The elaborate choreography performed by the ensemble cast of
Oliver! (Consider Yourself, I'd Do Anything or You've Got To Pick
A Pocket Or Two) confirms its status as a successful stage play
adapted to the screen. The song and dance routines are laid out
in such a way that it is comparable to watching the performance
on a stage. Similarly, in Singin' In The Rain, the characters are
conscious that they are performing before an audience. The screen
becomes a stage, and the camera becomes the audience (Make Em'
Laugh and Good Morning).
Fiddler on the Roof, a tale of a Jewish milkman in Czarist
Russia who has private conversations with God and has five
unmarried daughters, is subtler in its approach. The only
decorative dance composition in this film is in the form of
celebrations (To Life! and during the wedding scene). Even though
they are performing for an audience, it is not us; it is the
audience within the film.
Arthur Freed, being a professional lyricist himself, believed
that musical production numbers should be integrated with the
film's dialogue and plot, rather than stand alone as intermezzos.

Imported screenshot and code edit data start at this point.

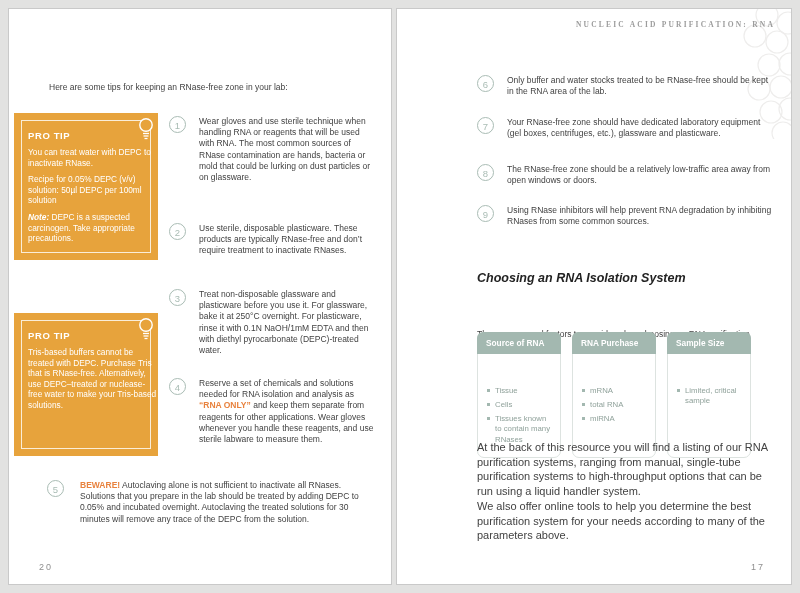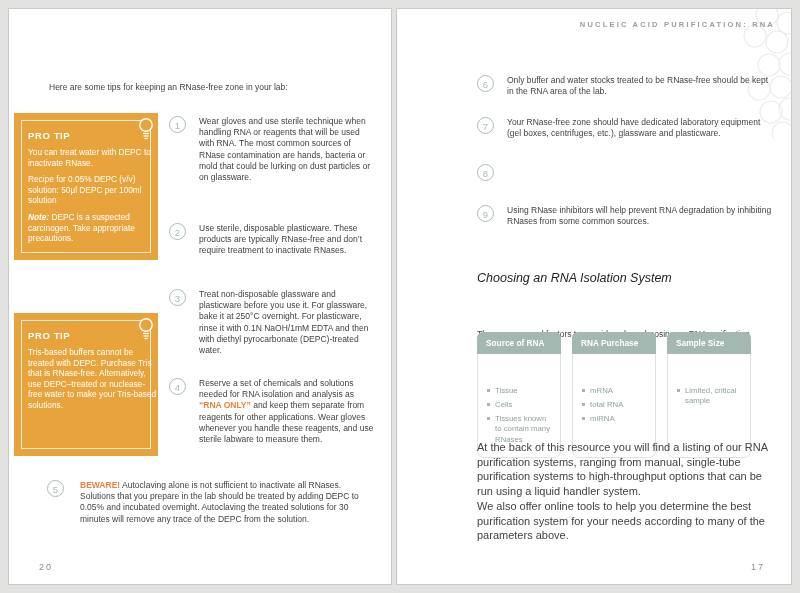--- a/index.html
+++ b/index.html
@@ -66,7 +66,7 @@
   
   .running-head {
     position:absolute; top:11px; right:16px; font-size:7.5px; font-weight:bold;
-    letter-spacing:2.2px; color:#9c9c9c;
+    letter-spacing:2.2px; color:#9c9c9c;font-family:Liberation Serif, serif;
   }
   .corner-decor { position:absolute; top:0; right:0; width:100px; height:130px; }
 

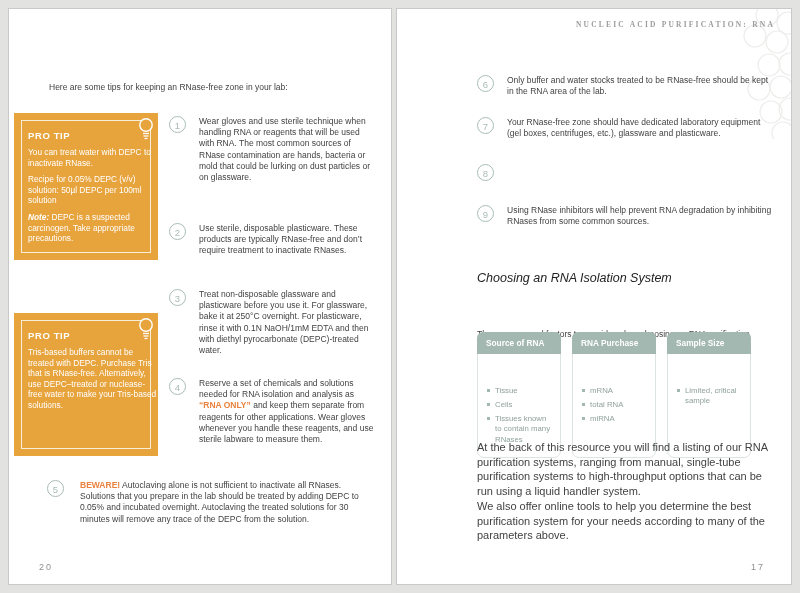--- a/index.html
+++ b/index.html
@@ -183,6 +183,7 @@
       </div>
       <div class="step">
         <span class="step-num">8</span>
+        <span class="step-text body-text"><span>The RNase-free zone should be a relatively low-traffic area away from open windows or doors.</span></span>
       </div>
       <div class="step">
         <span class="step-num">9</span>

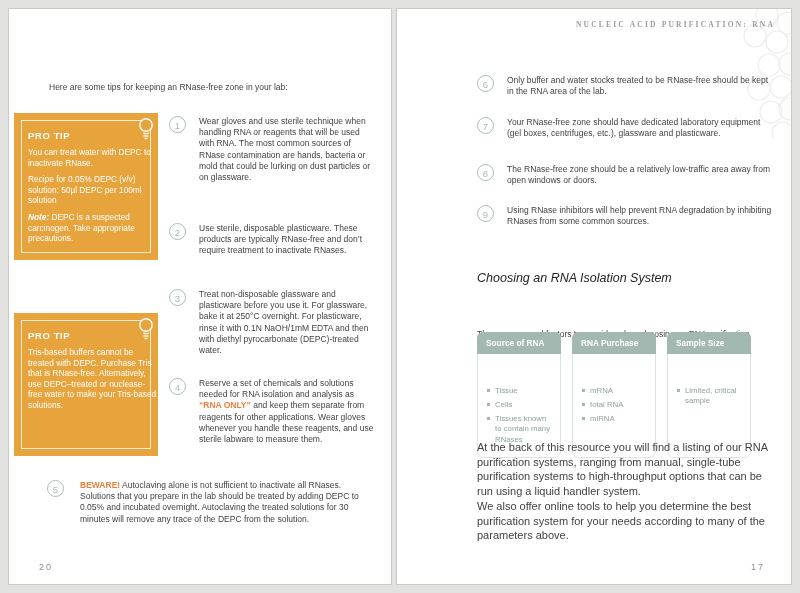--- a/index.html
+++ b/index.html
@@ -71,7 +71,7 @@
   .corner-decor { position:absolute; top:0; right:0; width:100px; height:130px; }
 
   
-  .section-title { position:absolute; left:80px; top:262px; font-size:12.5px; font-weight:normal; font-style:italic; color:#232323; }
+  .section-title { position:absolute; left:80px; top:262px; font-size:12.5px; font-weight:bold; font-style:italic; color:#232323; }
   .section-intro { position:absolute; left:80px; top:289px; width:285px;margin-top:31px; }
   .cards { position:absolute; left:80px; top:323px; display:flex; gap:11px; align-items:stretch; }
   .card { width:84px; border-radius:7px; background:#fff; border:1px solid #dde3e0; display:flex; flex-direction:column; min-height:88px; }

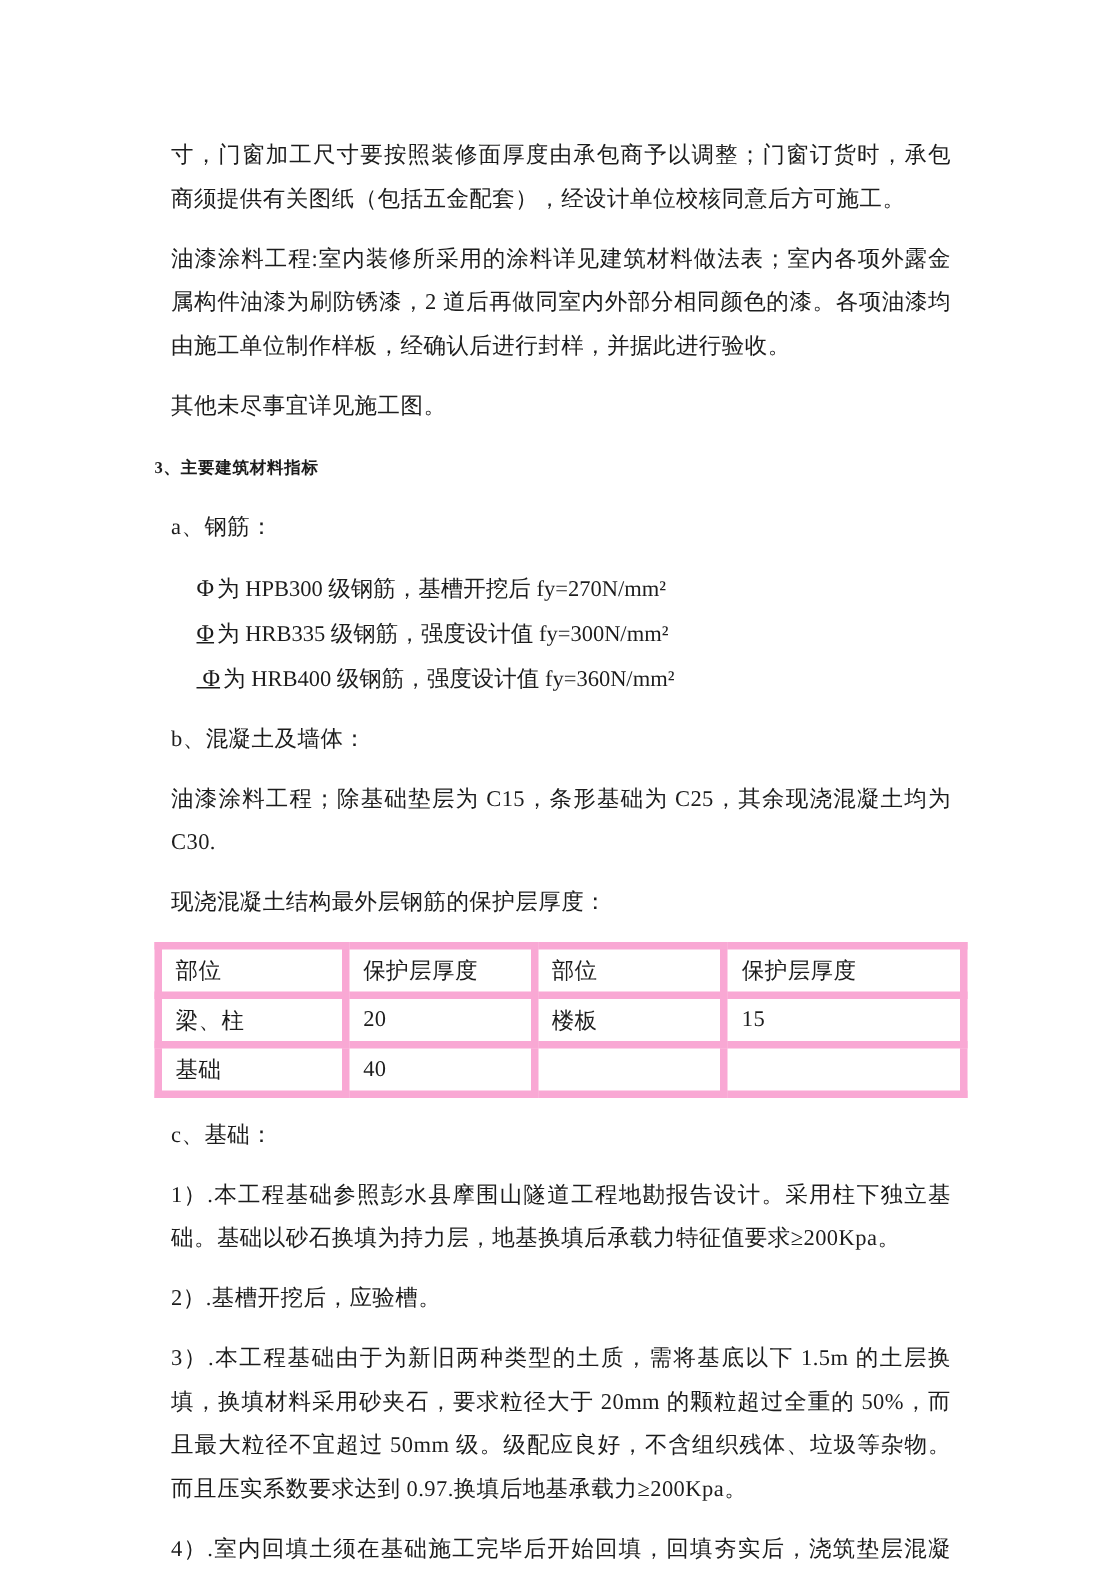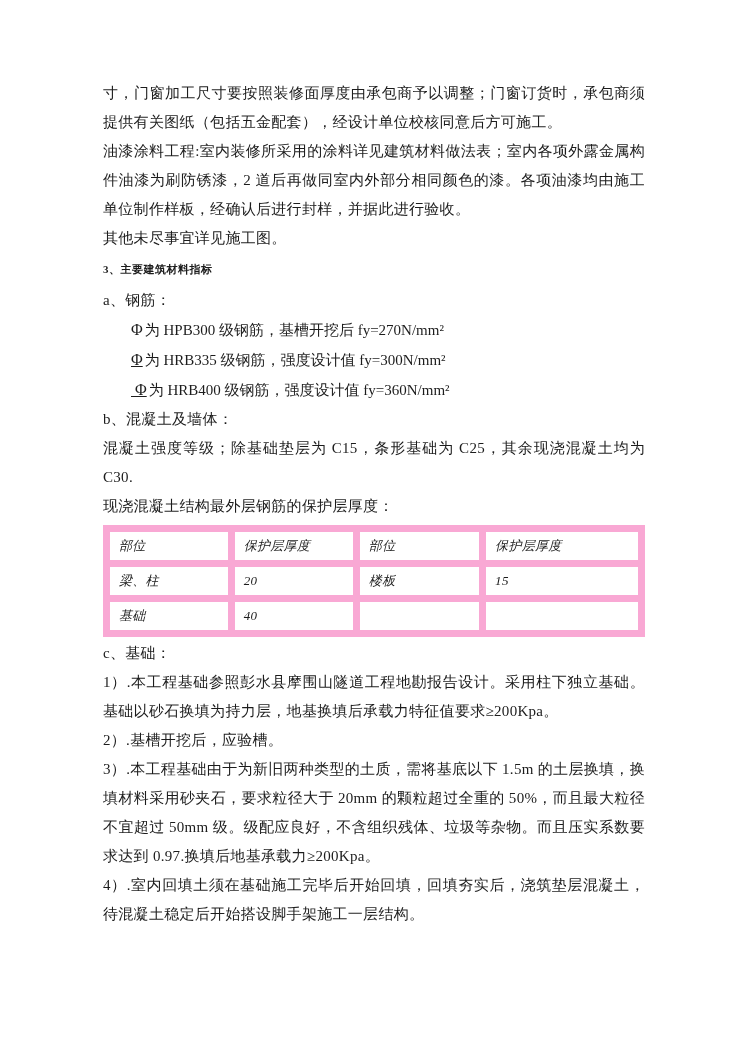--- a/index.html
+++ b/index.html
@@ -20,7 +20,7 @@
     overflow: hidden;
   }
   p.body-par {
-    margin: 0;
+    margin: 11px;
     font-size: 15px;
     line-height: 29px;
     text-align: justify;

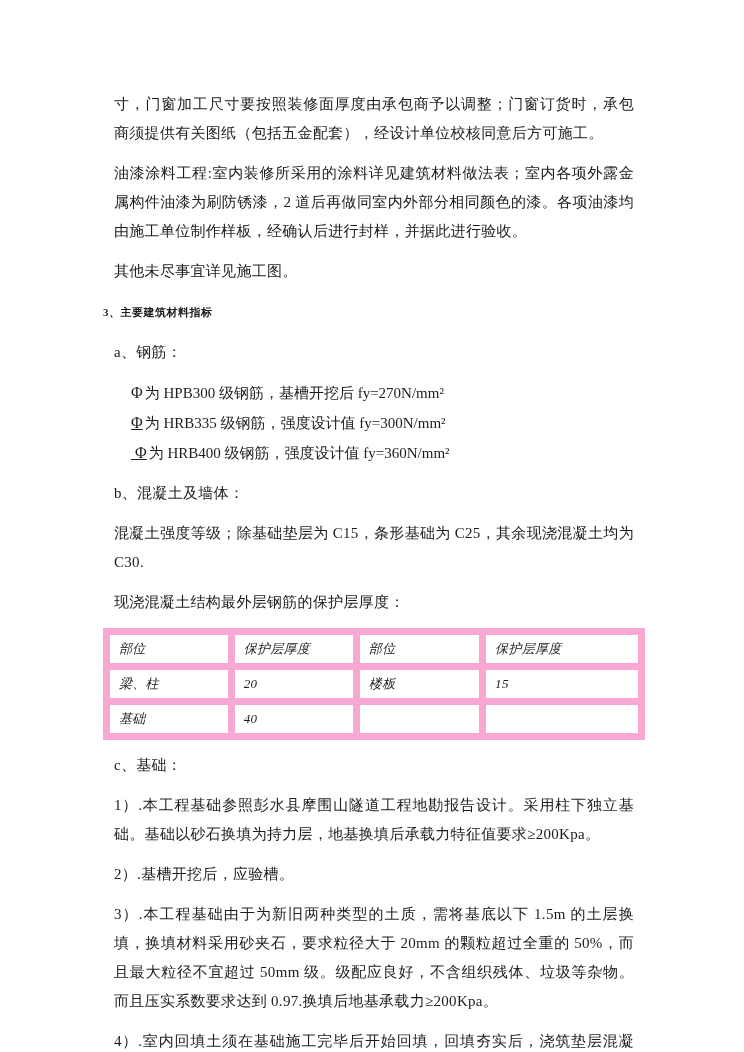--- a/index.html
+++ b/index.html
@@ -99,7 +99,7 @@
 
   <p class="body-par">b、混凝土及墙体：</p>
 
-  <p class="body-par">混凝土强度等级；除基础垫层为 C15，条形基础为 C25，其余现浇混凝土均为 C30.</p>
+  <p class="body-par">油漆涂料工程；除基础垫层为 C15，条形基础为 C25，其余现浇混凝土均为 C30.</p>
 
   <p class="body-par">现浇混凝土结构最外层钢筋的保护层厚度：</p>
 

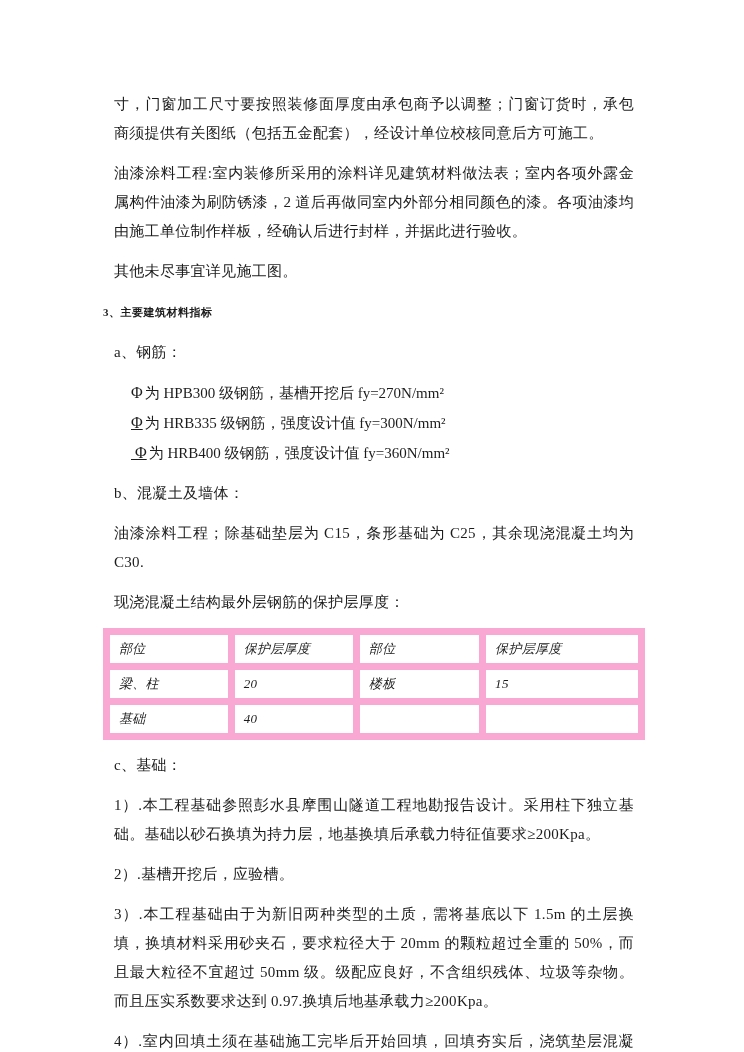--- a/index.html
+++ b/index.html
@@ -54,15 +54,14 @@
     margin: 4px 0 2px 0;
   }
   table.cover-table td {
-    border: 7px solid #f9a8d4;
+    border: 5px solid #f9a8d4;
     height: 28px;
     padding: 0 9px;
-    font-size: 13px;
+    font-size: 15px;
     font-weight: normal;
     text-align: left;
     vertical-align: middle;
     letter-spacing: 0.3px;
-    font-style: italic;
   }
   .col-1 { width: 23.3%; }
   .col-2 { width: 23.4%; }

This idea became increasingly difficult to achieve due to the
changing times, and as a result, the musical genre had to adjust
itself in a form more appropriate to the 70's. Successful efforts
required increased realism, serious subject matter, and
segregation of musical numbers and plot.
Initially, in both, Milos Forman's Hair (Sunday, Sept. 24,
2:00 p.m.) and Bob Fosse's Cabaret (Sunday, Sept. 24, 4:30 p.m.),
the musical numbers seem to be mere interludes. The songs in
Forman's work are incorporated into the rhythm of the film as
running commentaries on political issues such as racism, war,
homosexuality, and class consciousness.
Set in 1931 Berlin, Fosse's film about life inside and outside
the KitKat Klub, manages to bridge the gap between the artifice
of the theater and the naturalism of the film by having all
musical numbers technically occurring on the stage. However, the
theory of integration is put into place by having the stage
routines provide a sharp counterpoint to the real life drama
happening in the movie. Each musical number on stage parallels
what happens outside the club.
Jane Feuer's theory of the myth of entertainment states that
entertainment is shown as having greater value than it actually
does. But who, after watching Singin' In The Rain, wouldn't love
to splash away in a puddle of rain (especially during these last
few steamy days) and explain in song to a police officer: "I'm
just singin' and dancin' in the rain". A myth? Maybe. Delightful?
Most definitely!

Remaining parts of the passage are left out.